**PROBLEM DETAILS**
Set down the data again word for word. Skip any pictures.

**EXTRACTED MATERIAL**
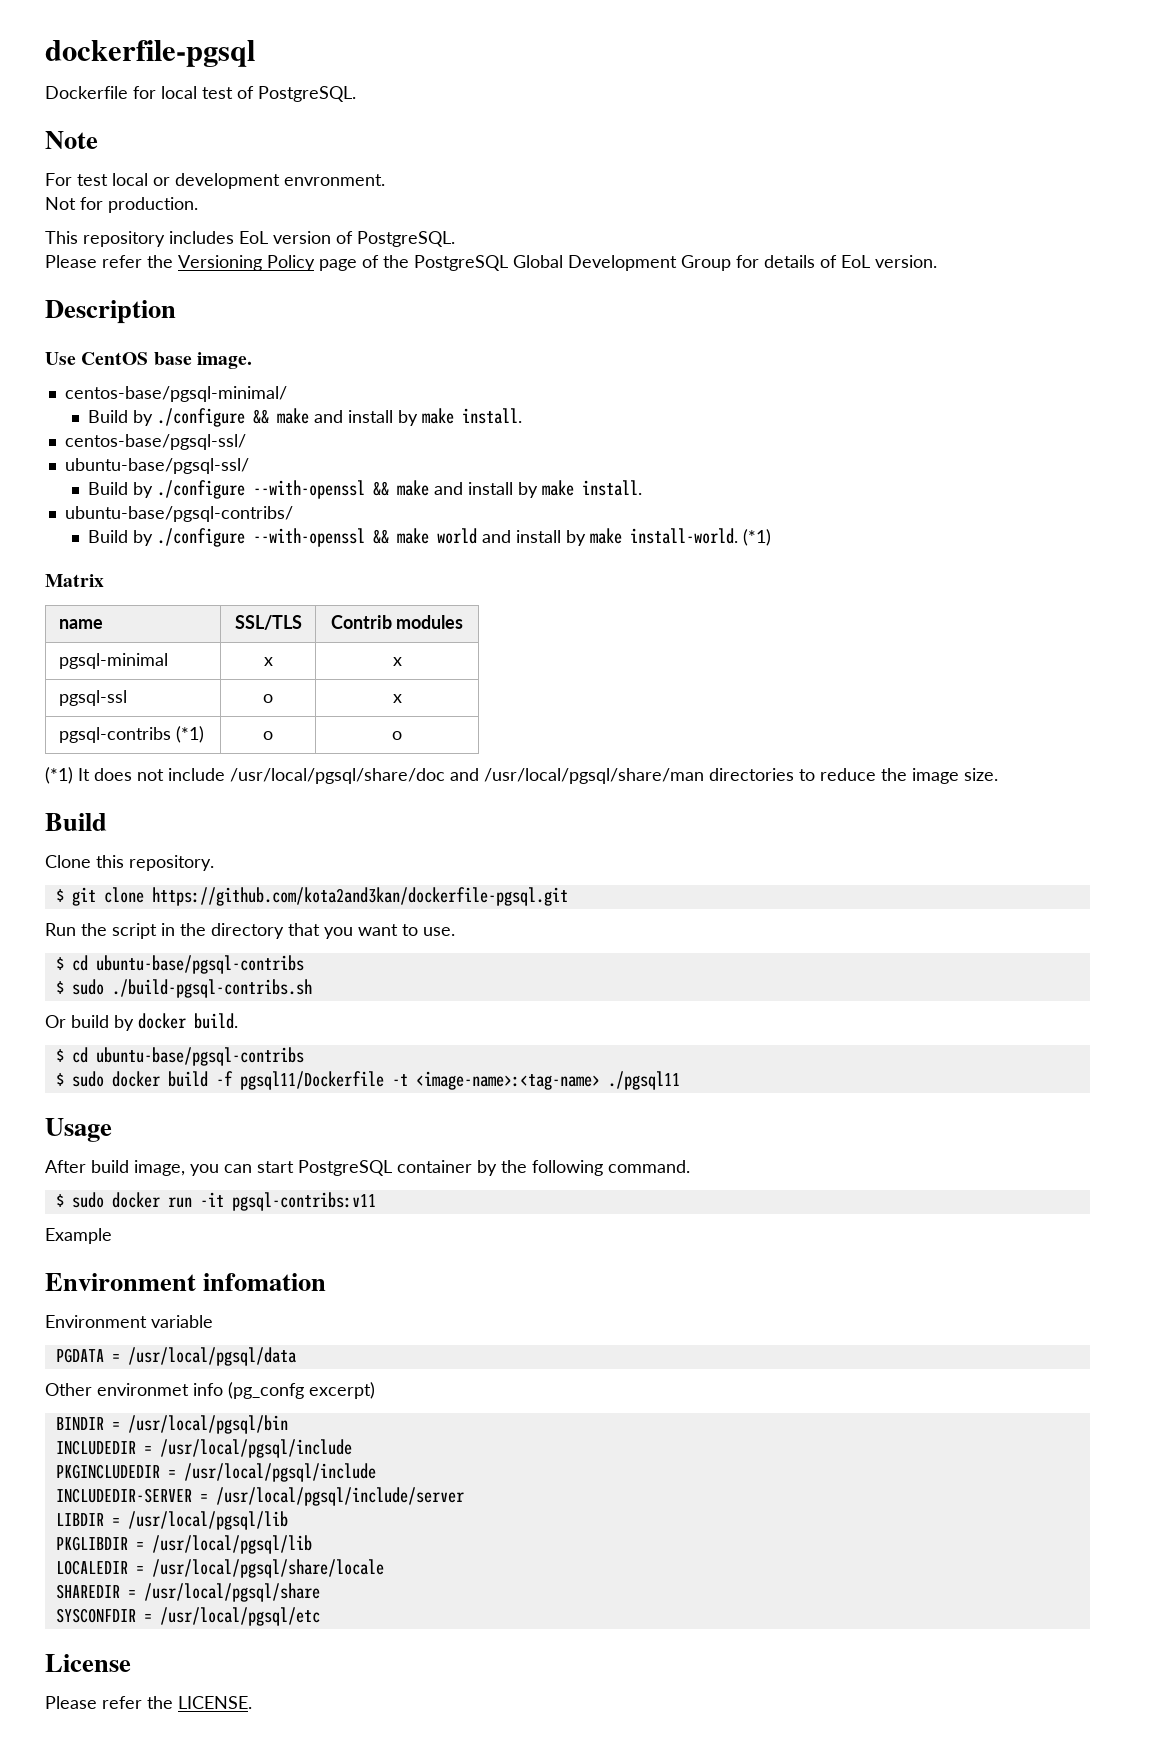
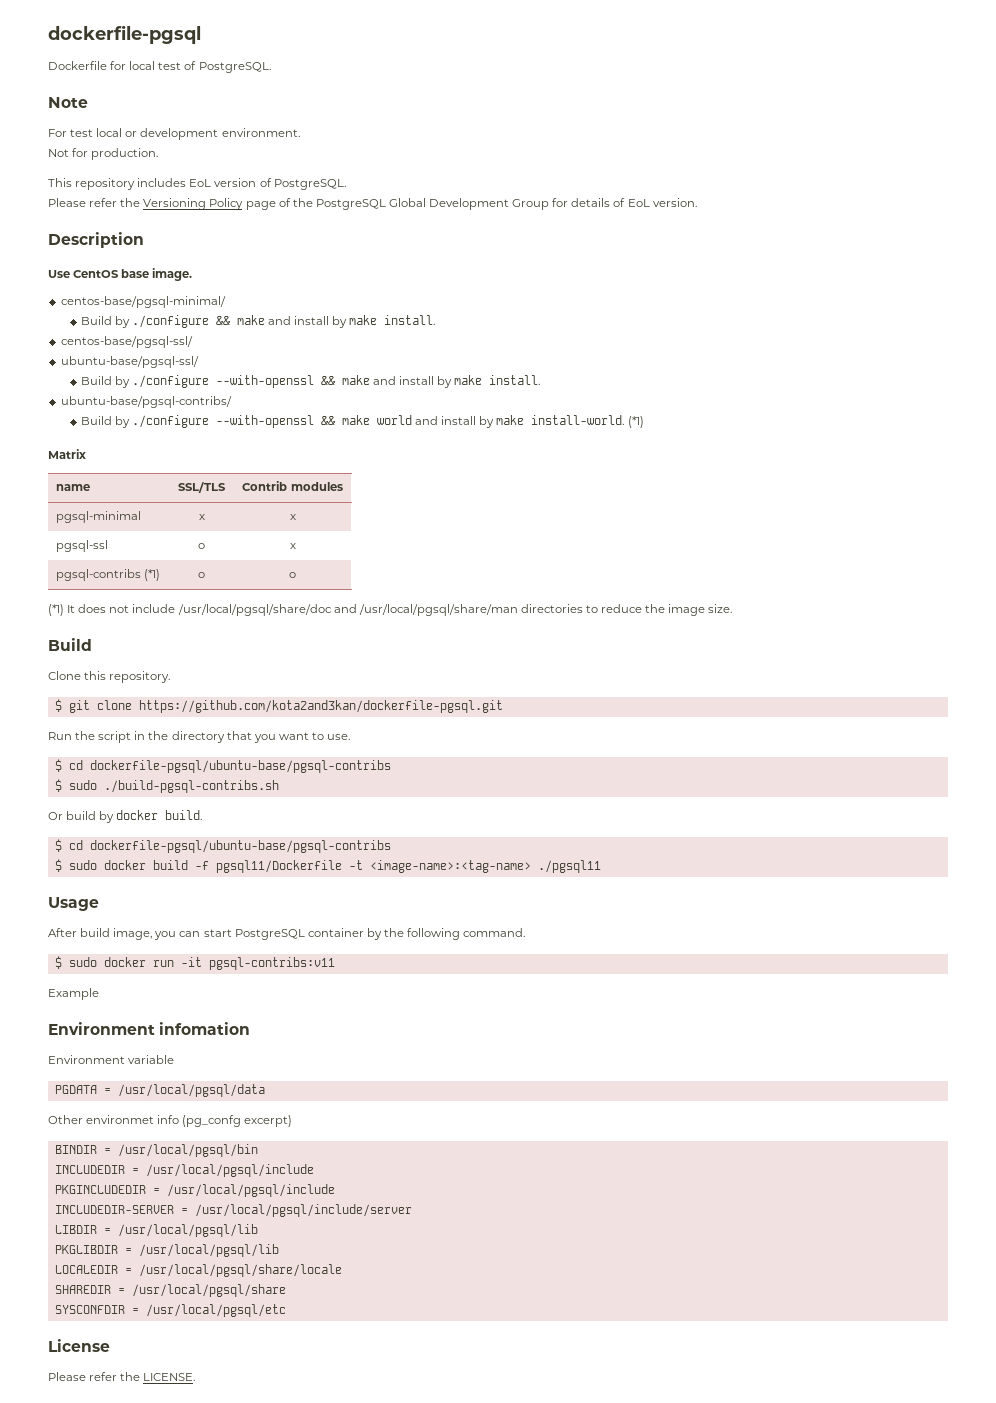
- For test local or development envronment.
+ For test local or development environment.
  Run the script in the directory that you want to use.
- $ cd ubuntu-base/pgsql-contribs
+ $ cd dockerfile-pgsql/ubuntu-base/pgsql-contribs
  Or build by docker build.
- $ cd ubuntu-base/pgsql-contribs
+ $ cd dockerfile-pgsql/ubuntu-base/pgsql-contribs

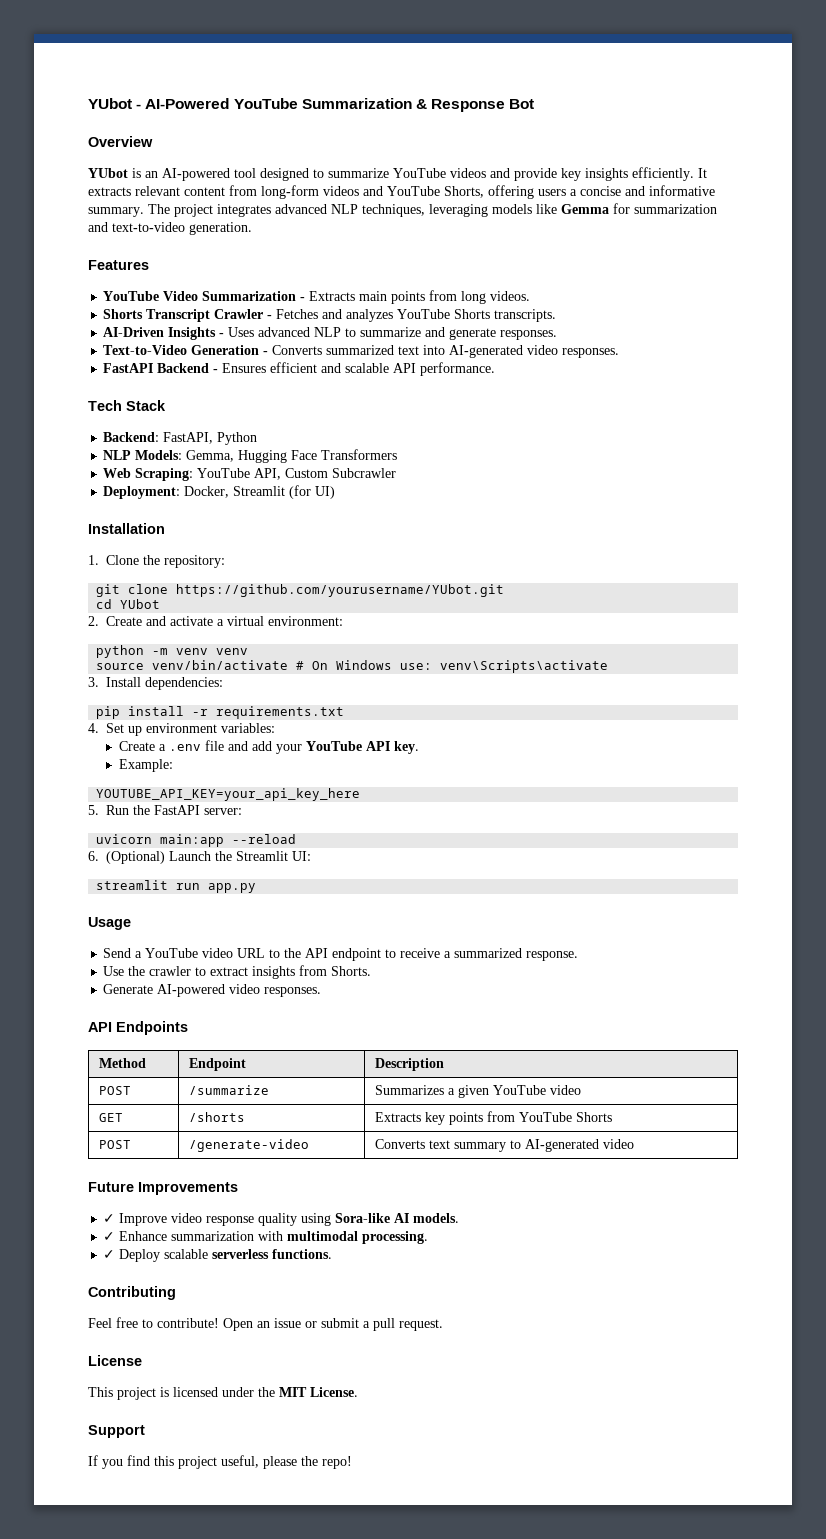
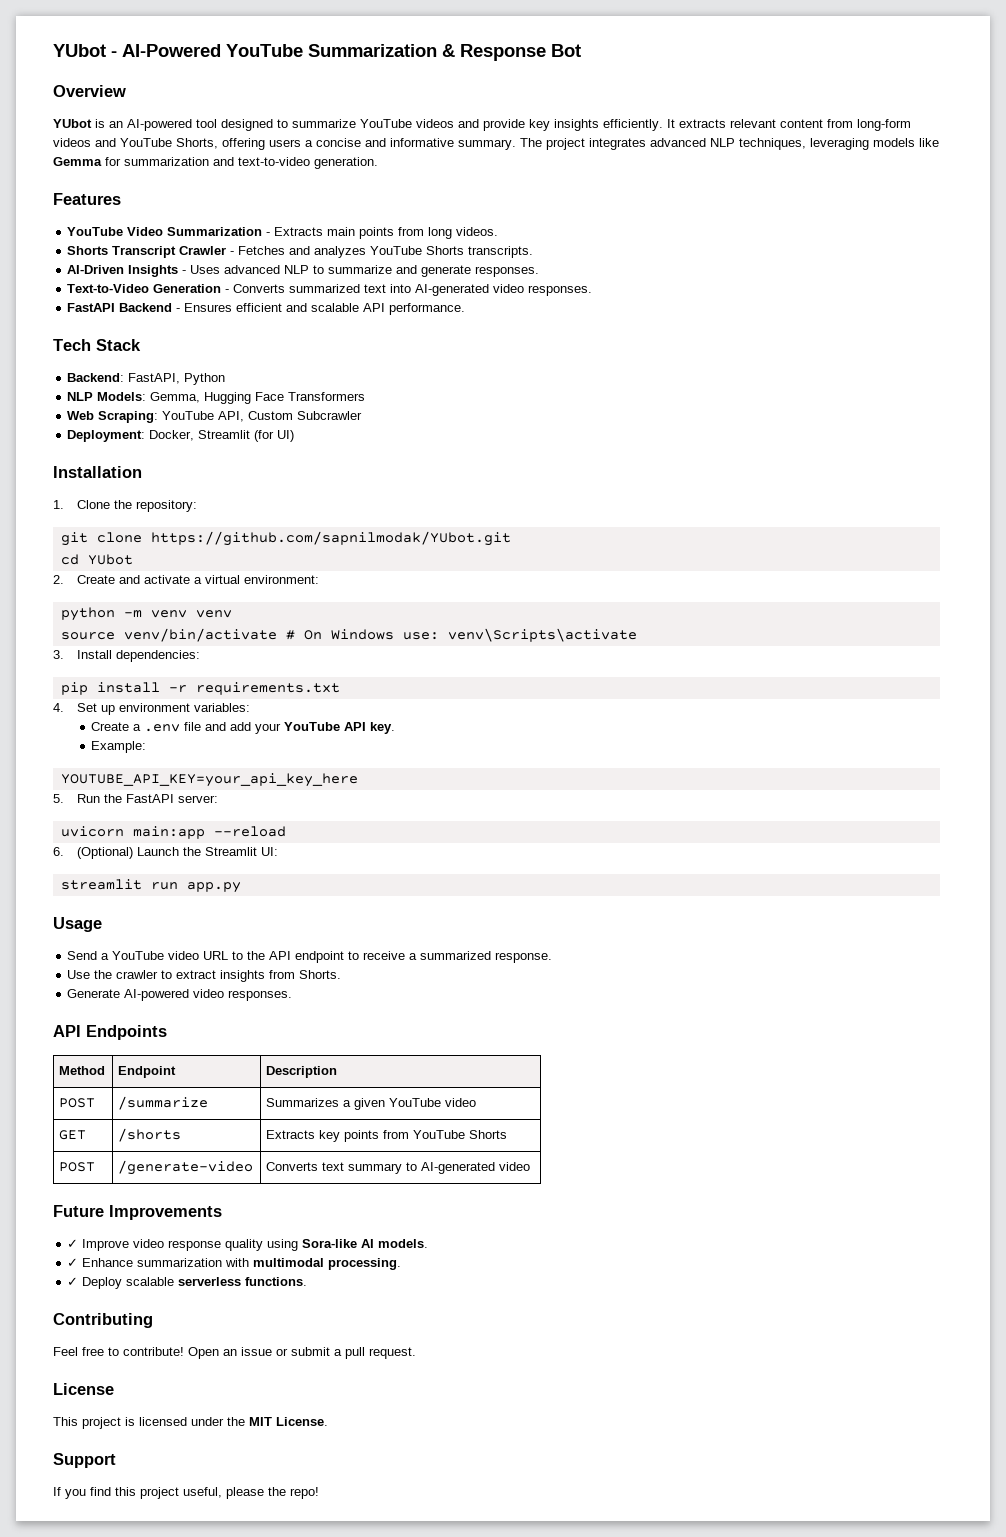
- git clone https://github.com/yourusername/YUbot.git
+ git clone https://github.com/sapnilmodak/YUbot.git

**ANSWER SPACE**
- For test local or development envronment.
+ For test local or development environment.
  Run the script in the directory that you want to use.
- $ cd ubuntu-base/pgsql-contribs
+ $ cd dockerfile-pgsql/ubuntu-base/pgsql-contribs
  Or build by docker build.
- $ cd ubuntu-base/pgsql-contribs
+ $ cd dockerfile-pgsql/ubuntu-base/pgsql-contribs

- git clone https://github.com/yourusername/YUbot.git
+ git clone https://github.com/sapnilmodak/YUbot.git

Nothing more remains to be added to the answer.